Script Execution
Learn how Python Online executes your code, and understand the architectural differences between Free and Pro script lifecycles.
The "Run" Mechanism
Script mode is optimized for executing full files. When you click the green Run button (or press Ctrl + Enter), Python Online initiates a sequence of steps to ensure your code executes safely and accurately on our servers.
In a multi-tabbed IDE, you might be looking at the Output log, analyzing a CSV data file, or configuring a JSON file when you decide to hit "Run". It would be frustrating if the engine tried to execute a JSON file as Python code.
To solve this, the execution engine uses Smart File Tracking. The IDE constantly tracks the last active Python file you touched. If you select script.py, then switch tabs to read data.csv, hitting the Run button will intelligently trigger script.py in the background.
Under the Hood: The Execution Shim
Your script is not run entirely "raw". Before execution, the backend injects your code into an isolated container and runs it through a transparent wrapper file called the Execution Shim.
This shim performs several critical platform functions invisibly:
- Path Resolution: It automatically adds your project's root directory to Python's
sys.path, allowing relative imports between your files to work flawlessly. - Visualization Injection: It patches libraries like Matplotlib and Plotly, intercepting their graphical output and converting it into a payload that can be rendered safely in your browser.
- Log Protection: It overrides
sys.stdoutto prevent runaway scripts from filling your hard drive, enforcing a rolling 5MB shield on output logs.
Execution Lifecycles
How your script physically runs on the server depends entirely on your account tier. We employ two distinct operational lifecycles.
Free Tier: The Ephemeral Lifecycle
For Guest and Free users, execution follows a stateless "Batch Process" philosophy.
- The Spawning: Every time you hit Run, the backend creates a brand new, isolated Linux container specifically for that execution.
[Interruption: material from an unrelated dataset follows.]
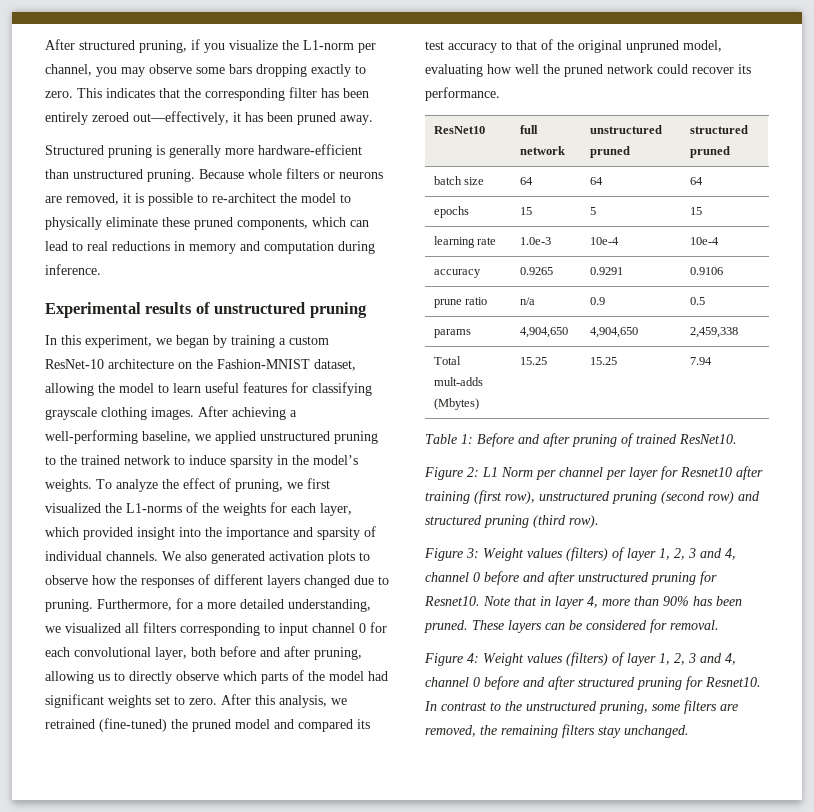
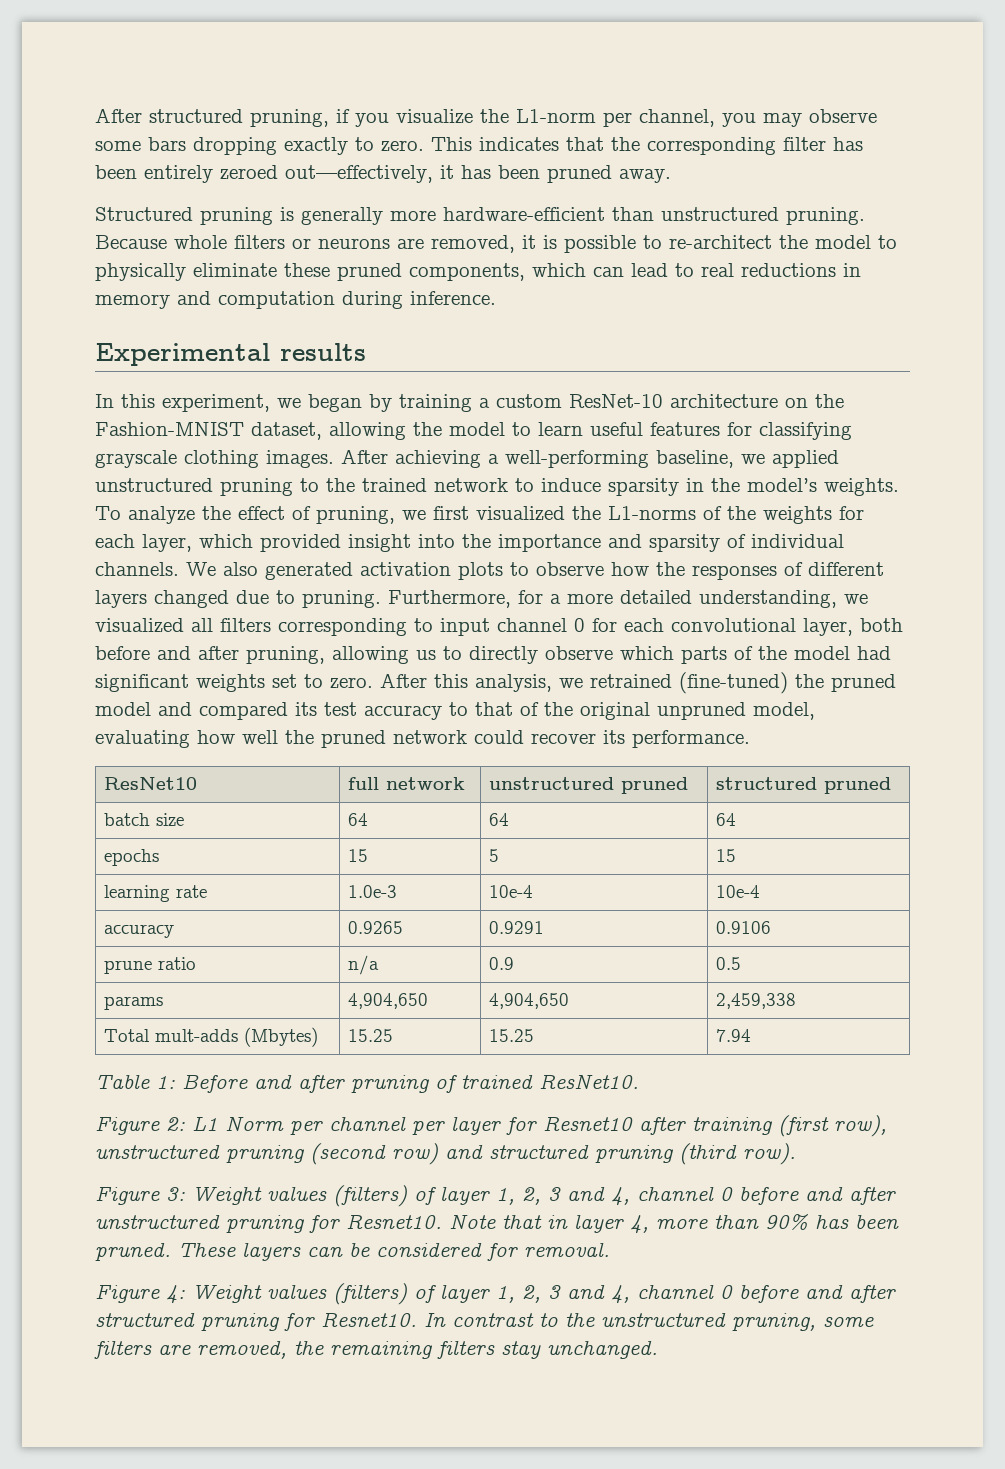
- Experimental results of unstructured pruning
+ Experimental results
- The Clean Slate: Because the container is new, it has fresh RAM. Variables or memory state from a previous run cannot leak into the current run.
- The 60-Second Wall: To prevent infinite loops from hoarding server resources indefinitely, the Free tier imposes a hard 60-second timeout. If your script exceeds this limit, the backend issues a
SIGKILLsignal, forcibly terminating the container.
Pro Tier: The Fire-and-Forget Daemons
For Pro users, execution takes place inside your permanent, 24/7 Cloud Workstation using a Detached I/O Bridge.
- The Injection: When you hit Run, the system does not spawn a new container. Instead, it uses a
docker execcommand to inject the Python process directly into your already-running 24/7 Workstation. - No Timeouts: Because the workstation belongs entirely to you, there are no execution timers. If your script takes 6 hours to process a massive dataset, it will run for 6 hours uninterrupted.
- Shared Environment: Your script has access to any environment variables or background services you may have started in the Pro Terminal.
Handling Input()
Python's built-in input() function asks the user for text. Because Pro scripts run completely detached from the browser in the background, they cannot use a standard terminal interface.
Instead, the platform uses a File Queue. When your script asks for input, the UI generates a text box. When you type your answer and hit Enter, your running script reads your answer, and continues execution seamlessly.
Stopping Execution
Once a script is running, the Run button turns into a red Stop button.
- Free Tier: Clicking Stop instantly destroys the ephemeral container, halting the process immediately.
- Pro Tier: Clicking Stop sends a termination signal to the specific Python process running inside your workstation, killing the script while leaving the underlying workstation perfectly intact.